**Task to carry out:** Present each line of the entries below that holds the word "Position".
Content starts
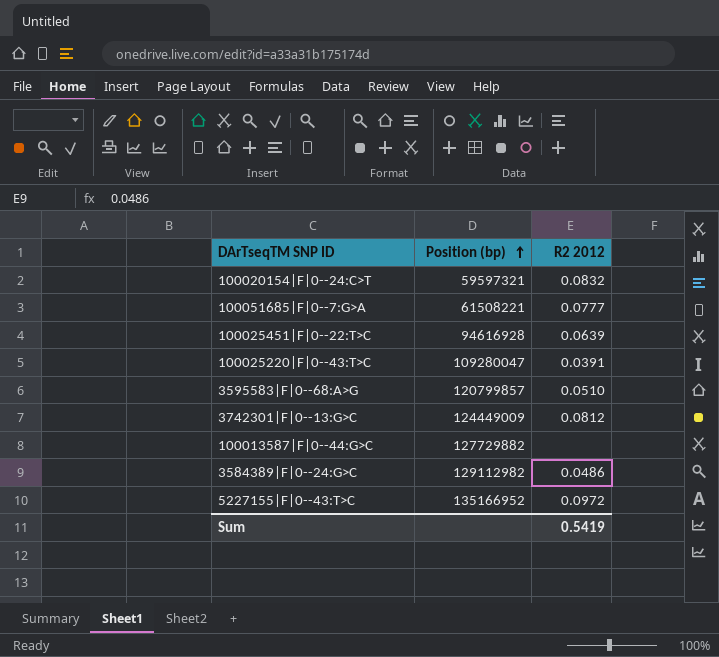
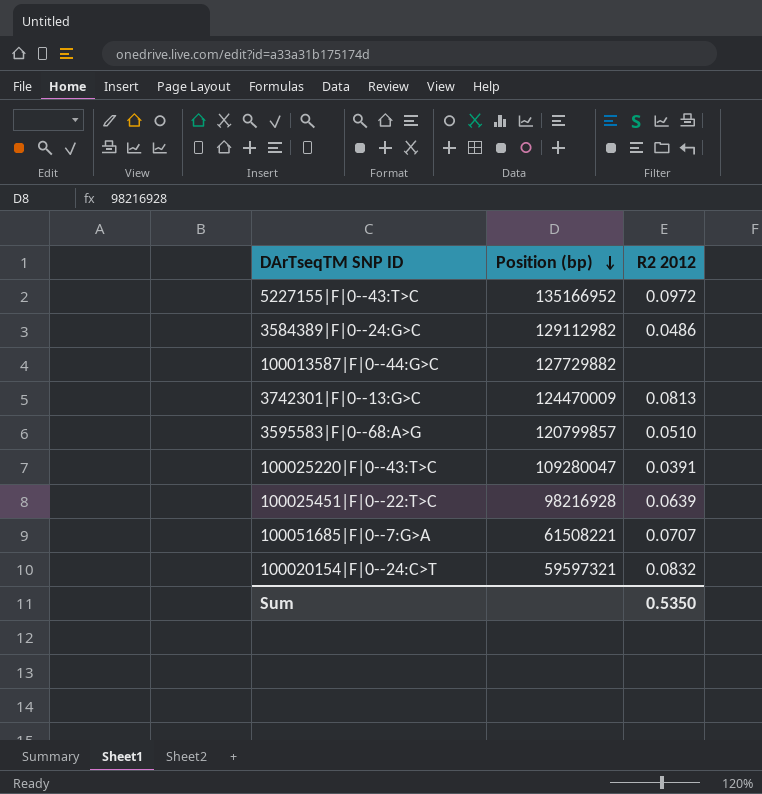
row order: Position (bp) ascending -> Position (bp) descending
3742301|F|0--13:G>C | Position (bp): 124449009 -> 124470009
3742301|F|0--13:G>C | R2 2012: 0.0812 -> 0.0813
100025451|F|0--22:T>C | Position (bp): 94616928 -> 98216928
100051685|F|0--7:G>A | R2 2012: 0.0777 -> 0.0707
Sum | R2 2012: 0.5419 -> 0.5350

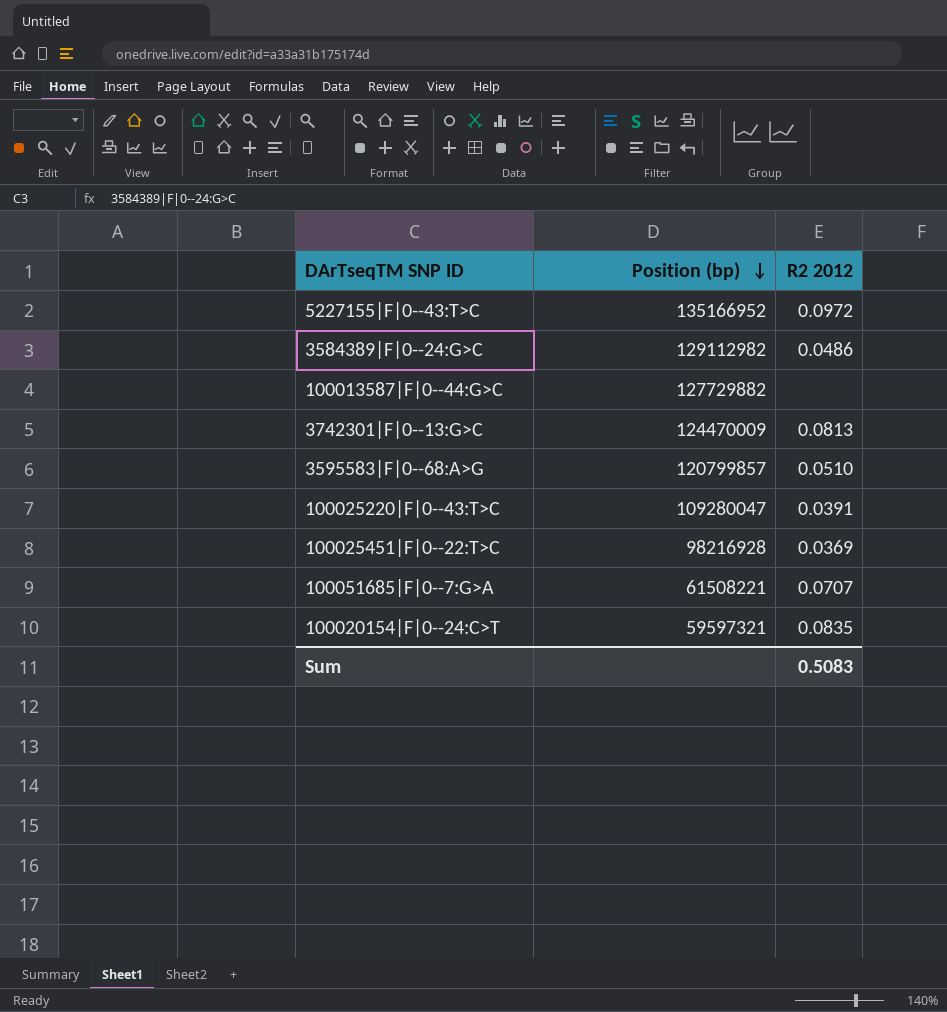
100025451|F|0--22:T>C | R2 2012: 0.0639 -> 0.0369
100020154|F|0--24:C>T | R2 2012: 0.0832 -> 0.0835
Sum | R2 2012: 0.5350 -> 0.5083

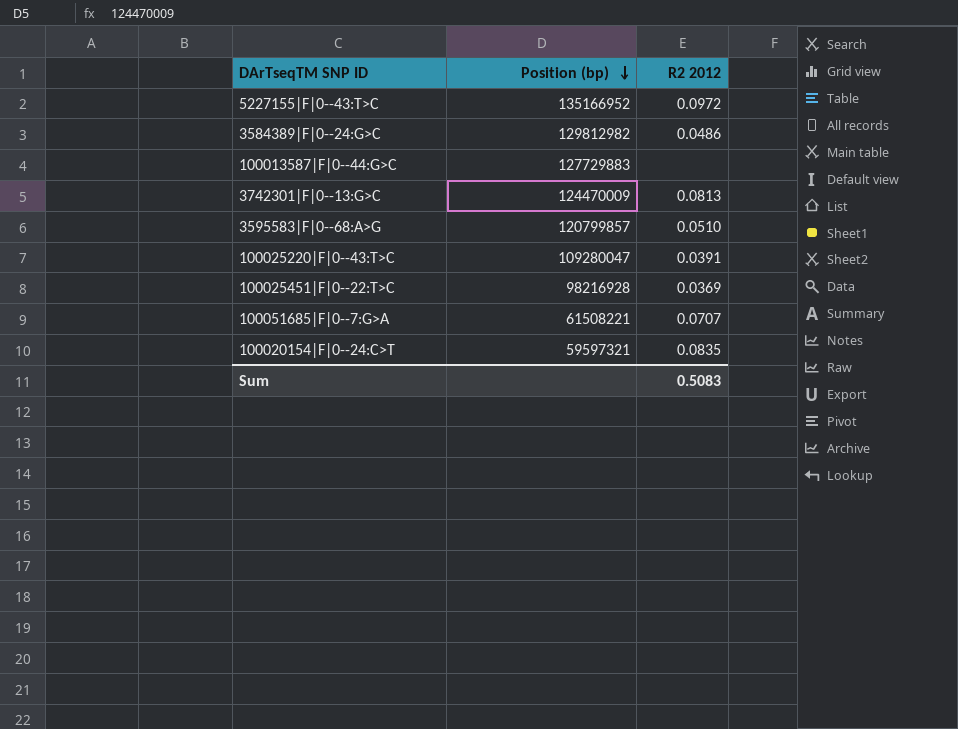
3584389|F|0--24:G>C | Position (bp): 129112982 -> 129812982
100013587|F|0--44:G>C | Position (bp): 127729882 -> 127729883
Content ends
**Expected output:**
row order: Position (bp) ascending -> Position (bp) descending
3742301|F|0--13:G>C | Position (bp): 124449009 -> 124470009
100025451|F|0--22:T>C | Position (bp): 94616928 -> 98216928
3584389|F|0--24:G>C | Position (bp): 129112982 -> 129812982
100013587|F|0--44:G>C | Position (bp): 127729882 -> 127729883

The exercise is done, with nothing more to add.